Or, it may fail intermittently.
To reduce the chances of this happening, you should:
* Use a sufficient number of inputs.
Using 20 inputs is better than using 4 inputs.
* Make sure your inputs span a number of orders of magnitude.
For example, if your function takes a `Vec`, testing with vectors of length 10, 100, 1000, and 10_000 is better than lengths of 10, 11, 12, and 13.
The [`growing_inputs()`] function is a useful way to generate a sequence of increasingly bigger inputs.
* Make sure the minimal size of your inputs is large enough.
Tiny inputs may have too much noise when the function's runtime is measured.
## Differences between `release` and `test` profiles
Typically `cargo test` runs with the ["test" profile](https://doc.rust-lang.org/cargo/reference/profiles.html), whereas released code runs with the "release" profile.

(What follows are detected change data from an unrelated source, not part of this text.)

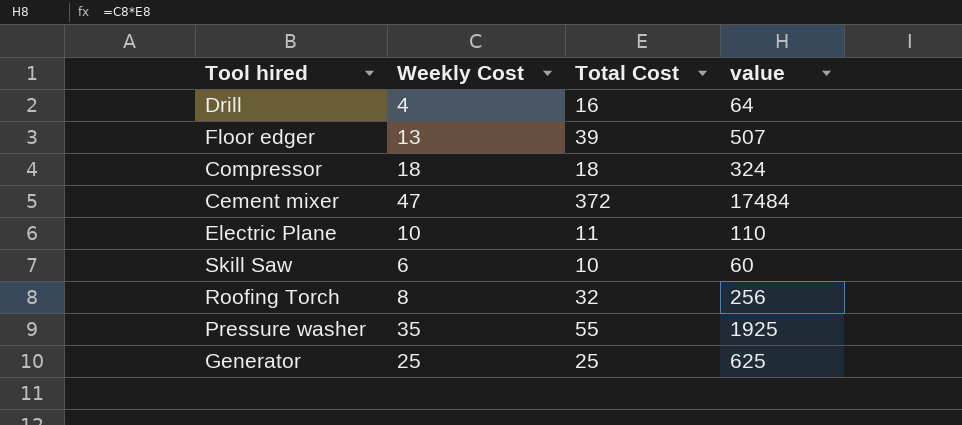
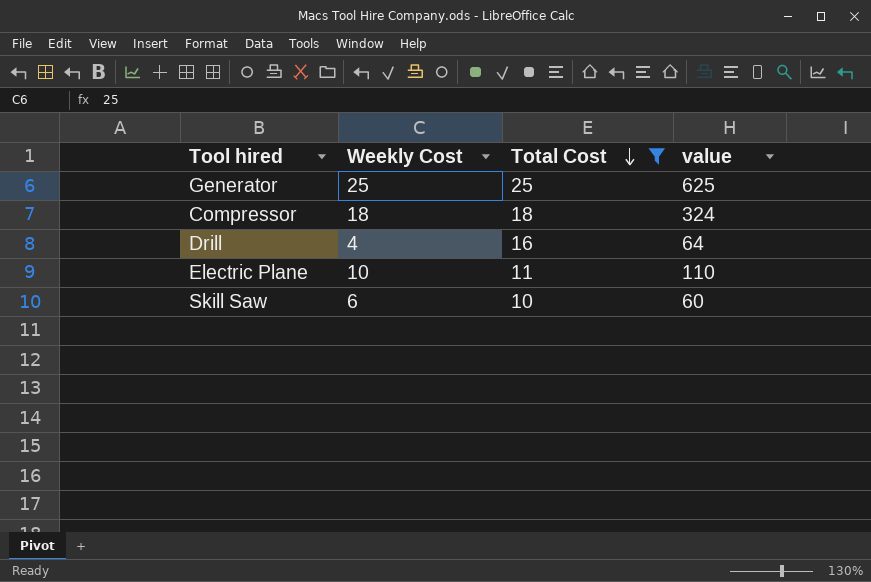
filter: none -> Total Cost <= 25
row order: none -> Total Cost descending

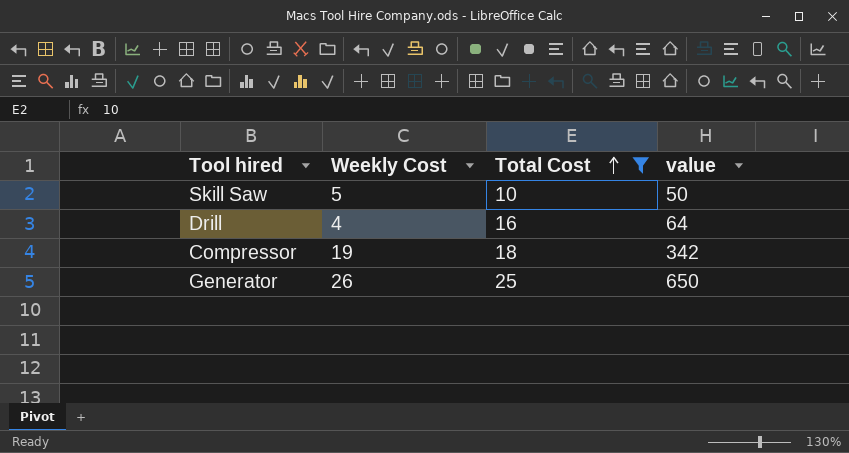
row order: Total Cost descending -> Total Cost ascending
row Electric Plane: 10 | 11 | 110 -> none
Skill Saw | Weekly Cost: 6 -> 5
Skill Saw | value: 60 -> 50
Compressor | Weekly Cost: 18 -> 19
Compressor | value: 324 -> 342
Generator | Weekly Cost: 25 -> 26
Generator | value: 625 -> 650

The latter drops debug assertions, and compiles with optimizations.
As a result, if you're using [`assert_best_fit`] in a `#[test]`, by default when you run `cargo test` you'll be asserting on code that is compiled differently than in released code.
Most of the time, this doesn't matter; the "test" profile will result in _slower_ code, but not in a different computational complexity.
Sometimes, however, "release" profile will allow the compiler to optimize your code into something much more scalable; perhaps a loop can be optimized into a constant-time operation.
In that case, you'll want to run [`assert_best_fit`] under the "release" profile in order to assert the correct complexity model.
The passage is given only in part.